A Geneva bio wine heads the white assemblages list
Geneva's wines, red and white, have never seemed impressive. So sometimes I've been agreeably surprised by what the vineyards of the Aare can produce. And a Genevois white from Coop for CHF10.50 — bio as well — was the top-rated Swiss white assemblages for 2014-2015 in the tests by the French-Swiss consumer magazine Bon à Savoir in February 2017.
The Comte de Genève from Satigny only received a middling "good" rating: 14.7 out of 20, with 14-15.9 part of the "good" scale. But it was half a point ahead of its nearest competitor, the CHF19.95 Blanche Cuvé of Jean-René Germanier of Vétroz.
This dry wine is an assemblage from just two classic grapes: chasselas and chardonnay. "Very elegant and well balanced," said Oenology professor René Roger of the Ecole hôtelière de Lausanne.
The panel still recommends drinking the Comte de Genève soon after buying. None of the wines tested were below par. The lowest rating was 13.0, at the top end of the satisfactory range.
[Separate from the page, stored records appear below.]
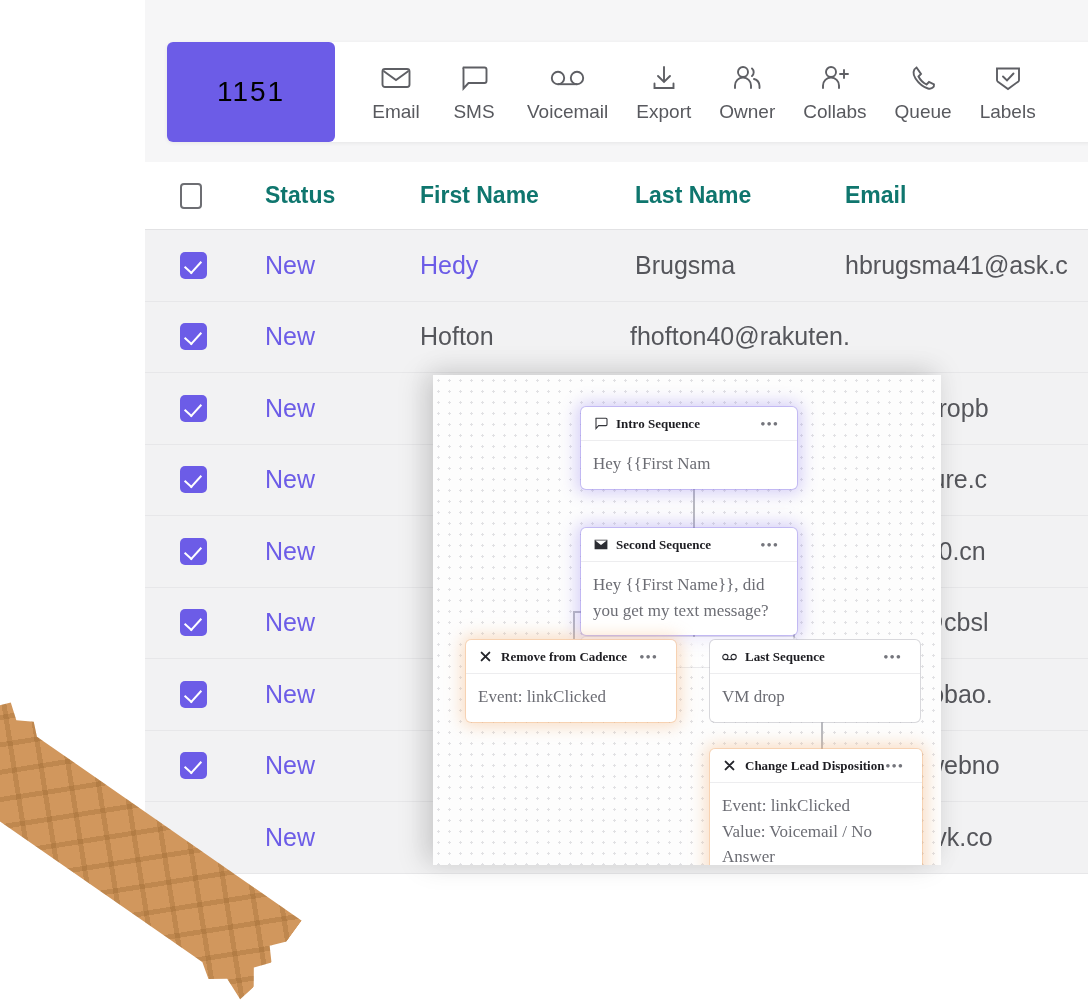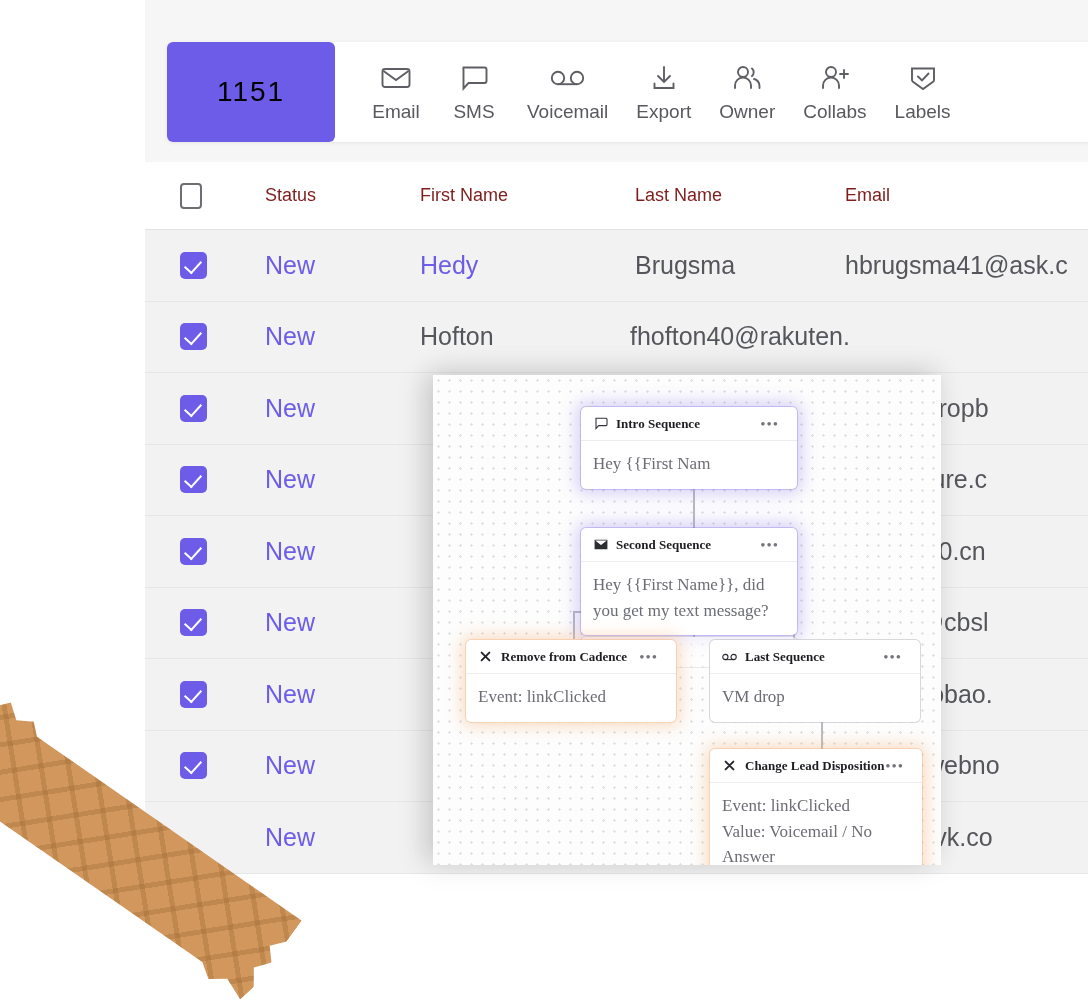"Queue" div.tool-item { html: none -> <div> <span> <svg> <path></path> </svg> </span> <span>Queue</span> </div> }
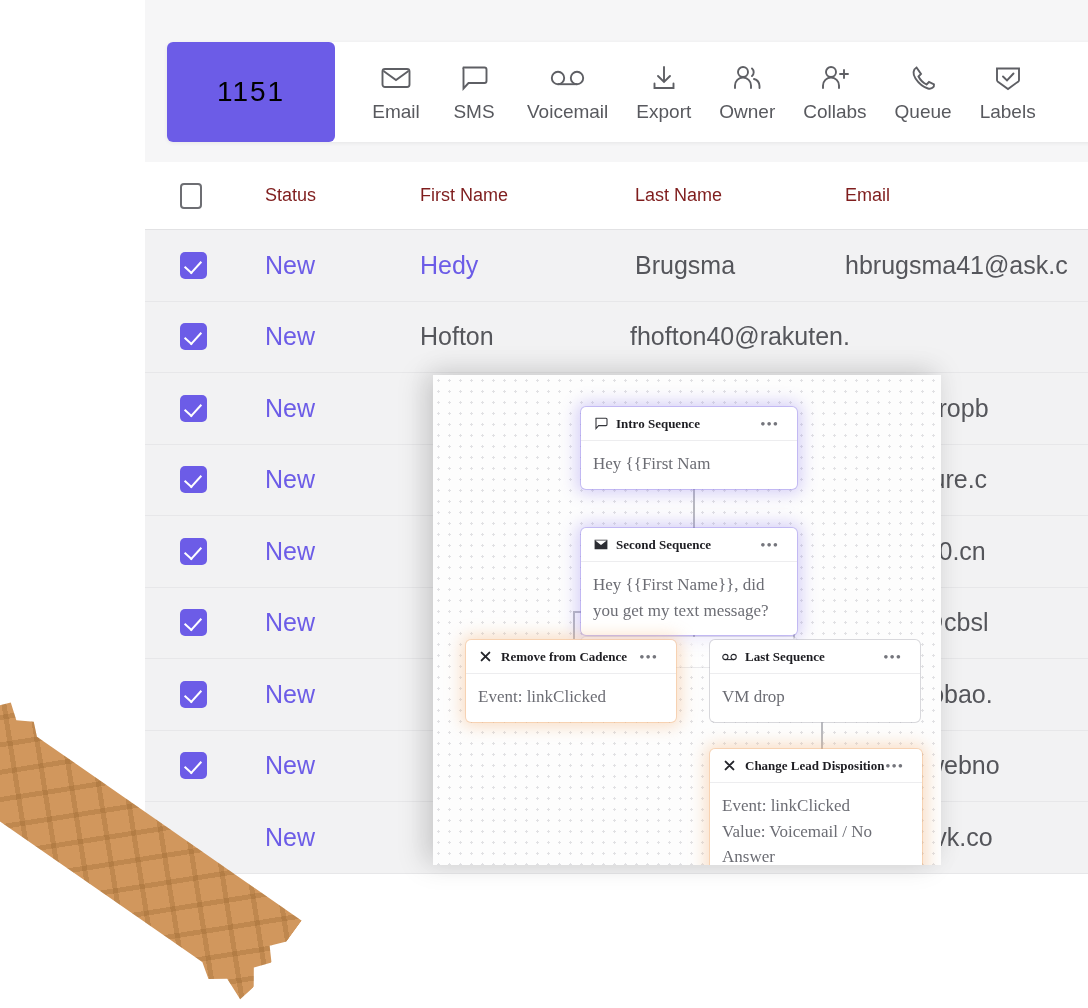"Status" .th { color: #7f1d1d -> #0f766e; font-size: 18px -> 23px; font-weight: normal -> bold }
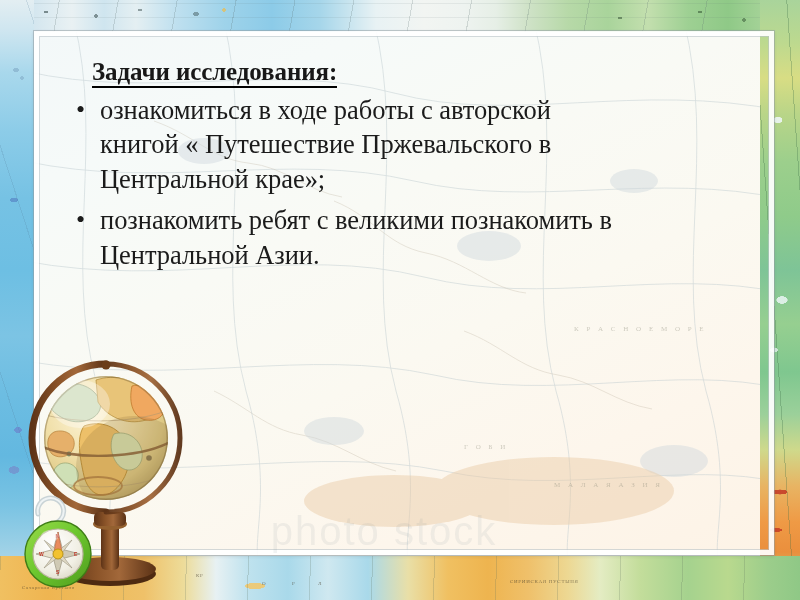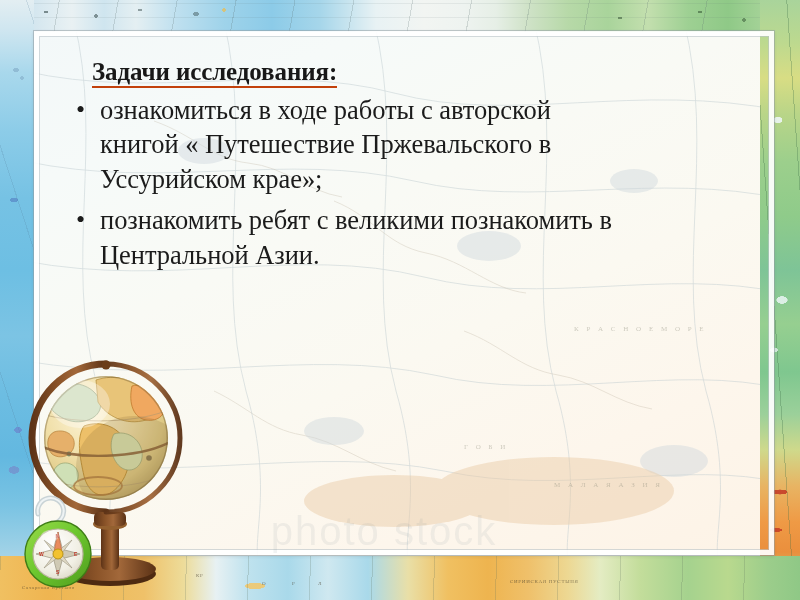"Задачи исследования:" .slide-title .u { border-bottom: 2px solid #c2410c -> 2px solid #000000 }
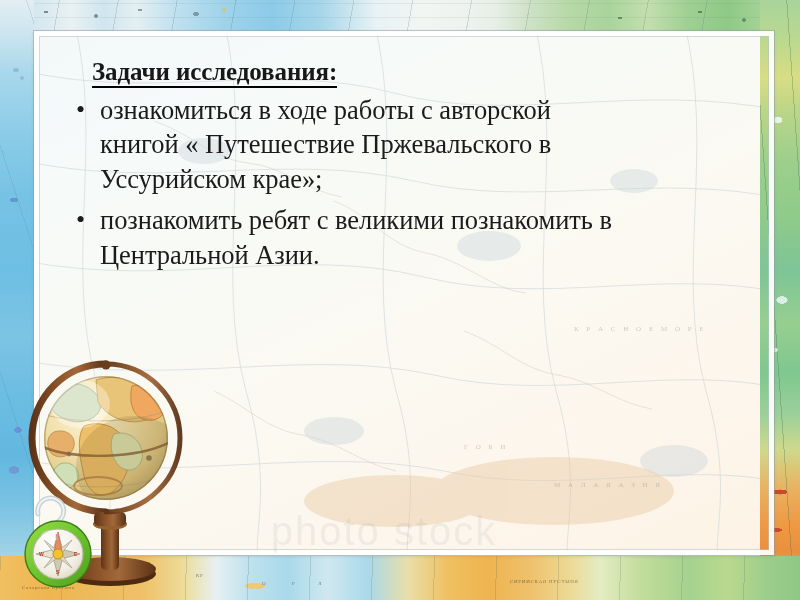"ознакомиться в ходе работы с" span { text: Уссурийском -> Центральной }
But none stood a long way ahead of the others.
In his article, Yves-Noêl Grin protests rightly that you will have a hard time finding a pinot gris or Valais equivalent the Malvoisie that matches your taste for sweetness or dryness. I've been caught out a number of times.
Producers rarely indicate the sugar content of their wines, he points out. Champagne producers have seven grades to indicate sweetness, he notes. In Switzerland, the Vétroz producers lead the way by putting an ascending number of bees on the labels of their much-loved Amigne to indicate the sweetness.
Grin also remarks that only three of the 12 told you on the label what grape varieties they had mixed together.